--- Exercise data Enclosed Below ---

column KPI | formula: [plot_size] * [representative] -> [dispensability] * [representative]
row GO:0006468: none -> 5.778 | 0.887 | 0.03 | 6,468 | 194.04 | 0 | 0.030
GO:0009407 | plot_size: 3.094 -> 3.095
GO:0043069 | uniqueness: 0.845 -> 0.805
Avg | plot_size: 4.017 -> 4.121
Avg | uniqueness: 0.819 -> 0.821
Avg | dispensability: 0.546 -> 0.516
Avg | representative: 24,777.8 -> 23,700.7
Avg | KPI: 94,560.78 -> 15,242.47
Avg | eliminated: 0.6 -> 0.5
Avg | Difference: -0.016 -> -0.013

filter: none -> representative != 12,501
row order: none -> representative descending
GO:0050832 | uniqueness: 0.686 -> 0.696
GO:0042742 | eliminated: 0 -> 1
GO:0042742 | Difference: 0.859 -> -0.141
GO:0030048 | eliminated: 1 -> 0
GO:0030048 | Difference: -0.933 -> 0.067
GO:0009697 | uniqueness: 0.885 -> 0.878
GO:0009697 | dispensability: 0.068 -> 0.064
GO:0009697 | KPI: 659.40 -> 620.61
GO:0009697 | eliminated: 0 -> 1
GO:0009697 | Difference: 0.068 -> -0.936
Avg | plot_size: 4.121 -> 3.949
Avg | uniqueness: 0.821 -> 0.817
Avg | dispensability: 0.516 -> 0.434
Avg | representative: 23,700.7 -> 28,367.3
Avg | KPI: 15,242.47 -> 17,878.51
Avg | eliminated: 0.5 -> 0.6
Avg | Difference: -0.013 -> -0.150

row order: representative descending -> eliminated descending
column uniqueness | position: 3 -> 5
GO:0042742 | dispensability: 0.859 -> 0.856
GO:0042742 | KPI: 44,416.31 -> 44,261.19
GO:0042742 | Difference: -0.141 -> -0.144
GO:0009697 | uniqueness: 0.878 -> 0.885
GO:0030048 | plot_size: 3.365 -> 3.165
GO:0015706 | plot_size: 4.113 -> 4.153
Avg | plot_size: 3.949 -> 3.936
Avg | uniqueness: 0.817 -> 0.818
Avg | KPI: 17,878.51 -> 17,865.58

--- End of Enclosed Exercise data ---

§ **What is needed**
Each entry shown above is to be duplicated exactly.

§ **Answer box**
column KPI | formula: [plot_size] * [representative] -> [dispensability] * [representative]
row GO:0006468: none -> 5.778 | 0.887 | 0.03 | 6,468 | 194.04 | 0 | 0.030
GO:0009407 | plot_size: 3.094 -> 3.095
GO:0043069 | uniqueness: 0.845 -> 0.805
Avg | plot_size: 4.017 -> 4.121
Avg | uniqueness: 0.819 -> 0.821
Avg | dispensability: 0.546 -> 0.516
Avg | representative: 24,777.8 -> 23,700.7
Avg | KPI: 94,560.78 -> 15,242.47
Avg | eliminated: 0.6 -> 0.5
Avg | Difference: -0.016 -> -0.013

filter: none -> representative != 12,501
row order: none -> representative descending
GO:0050832 | uniqueness: 0.686 -> 0.696
GO:0042742 | eliminated: 0 -> 1
GO:0042742 | Difference: 0.859 -> -0.141
GO:0030048 | eliminated: 1 -> 0
GO:0030048 | Difference: -0.933 -> 0.067
GO:0009697 | uniqueness: 0.885 -> 0.878
GO:0009697 | dispensability: 0.068 -> 0.064
GO:0009697 | KPI: 659.40 -> 620.61
GO:0009697 | eliminated: 0 -> 1
GO:0009697 | Difference: 0.068 -> -0.936
Avg | plot_size: 4.121 -> 3.949
Avg | uniqueness: 0.821 -> 0.817
Avg | dispensability: 0.516 -> 0.434
Avg | representative: 23,700.7 -> 28,367.3
Avg | KPI: 15,242.47 -> 17,878.51
Avg | eliminated: 0.5 -> 0.6
Avg | Difference: -0.013 -> -0.150

row order: representative descending -> eliminated descending
column uniqueness | position: 3 -> 5
GO:0042742 | dispensability: 0.859 -> 0.856
GO:0042742 | KPI: 44,416.31 -> 44,261.19
GO:0042742 | Difference: -0.141 -> -0.144
GO:0009697 | uniqueness: 0.878 -> 0.885
GO:0030048 | plot_size: 3.365 -> 3.165
GO:0015706 | plot_size: 4.113 -> 4.153
Avg | plot_size: 3.949 -> 3.936
Avg | uniqueness: 0.817 -> 0.818
Avg | KPI: 17,878.51 -> 17,865.58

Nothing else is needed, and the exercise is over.